→ **Work instructions**
Your answer must consist of the records exactly as given, with no pictures included.
--- Data listing ---
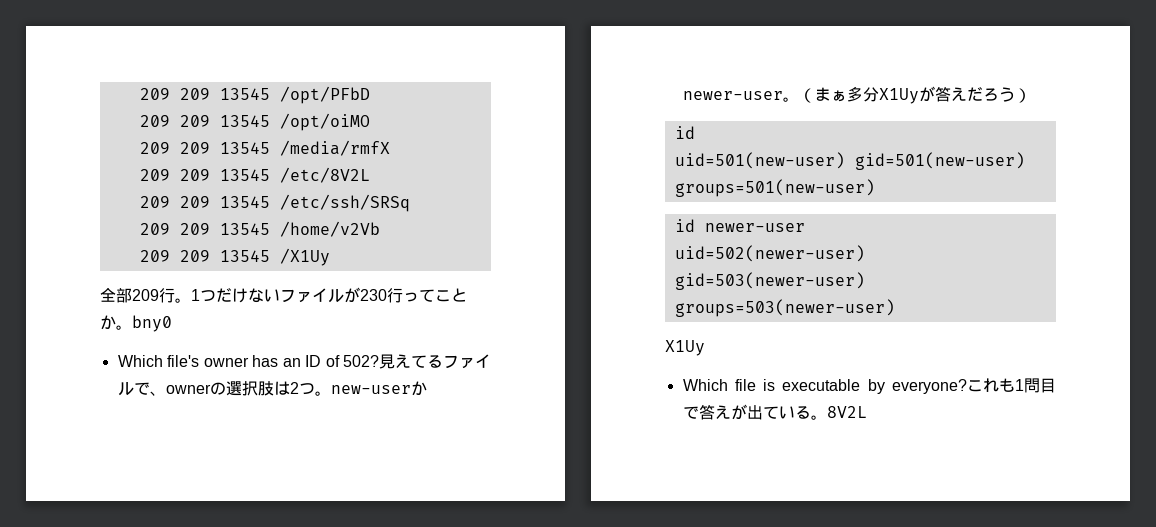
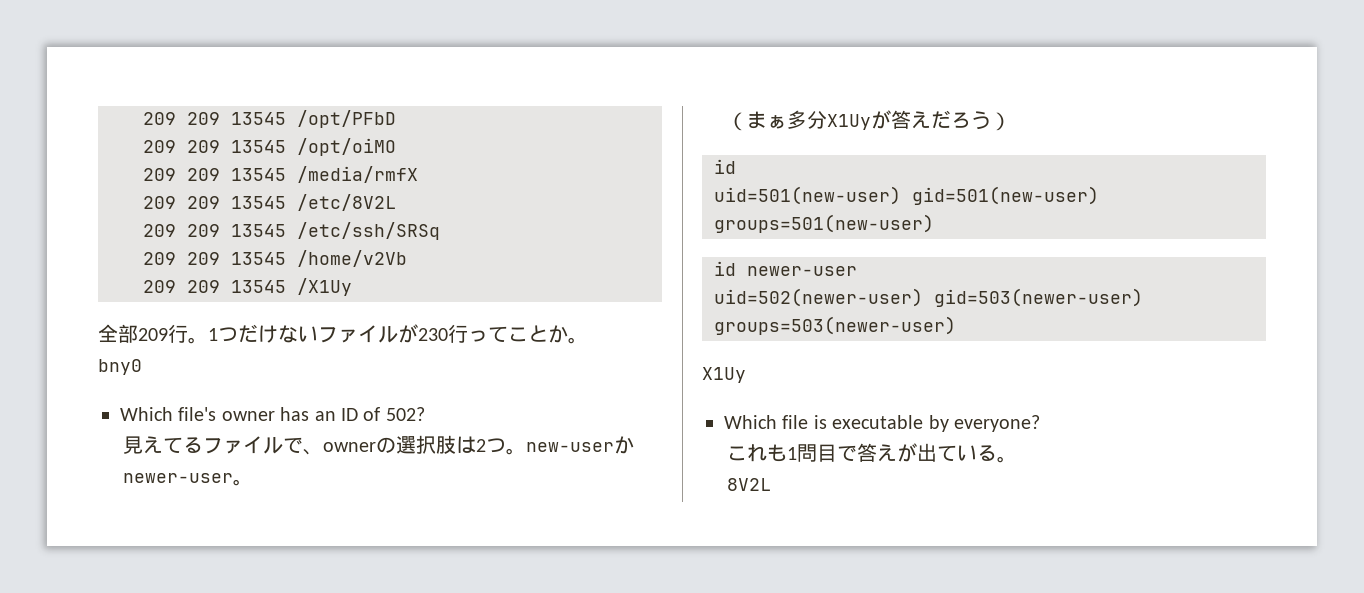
(132, 327) none -> (588, 340) //
(379, 361) none -> (425, 414) //
(799, 99) none -> (254, 482) //
(967, 386) none -> (1040, 423) //
(827, 417) none -> (1018, 459) //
---
→ **Reply**
(132, 327) none -> (588, 340) //
(379, 361) none -> (425, 414) //
(799, 99) none -> (254, 482) //
(967, 386) none -> (1040, 423) //
(827, 417) none -> (1018, 459) //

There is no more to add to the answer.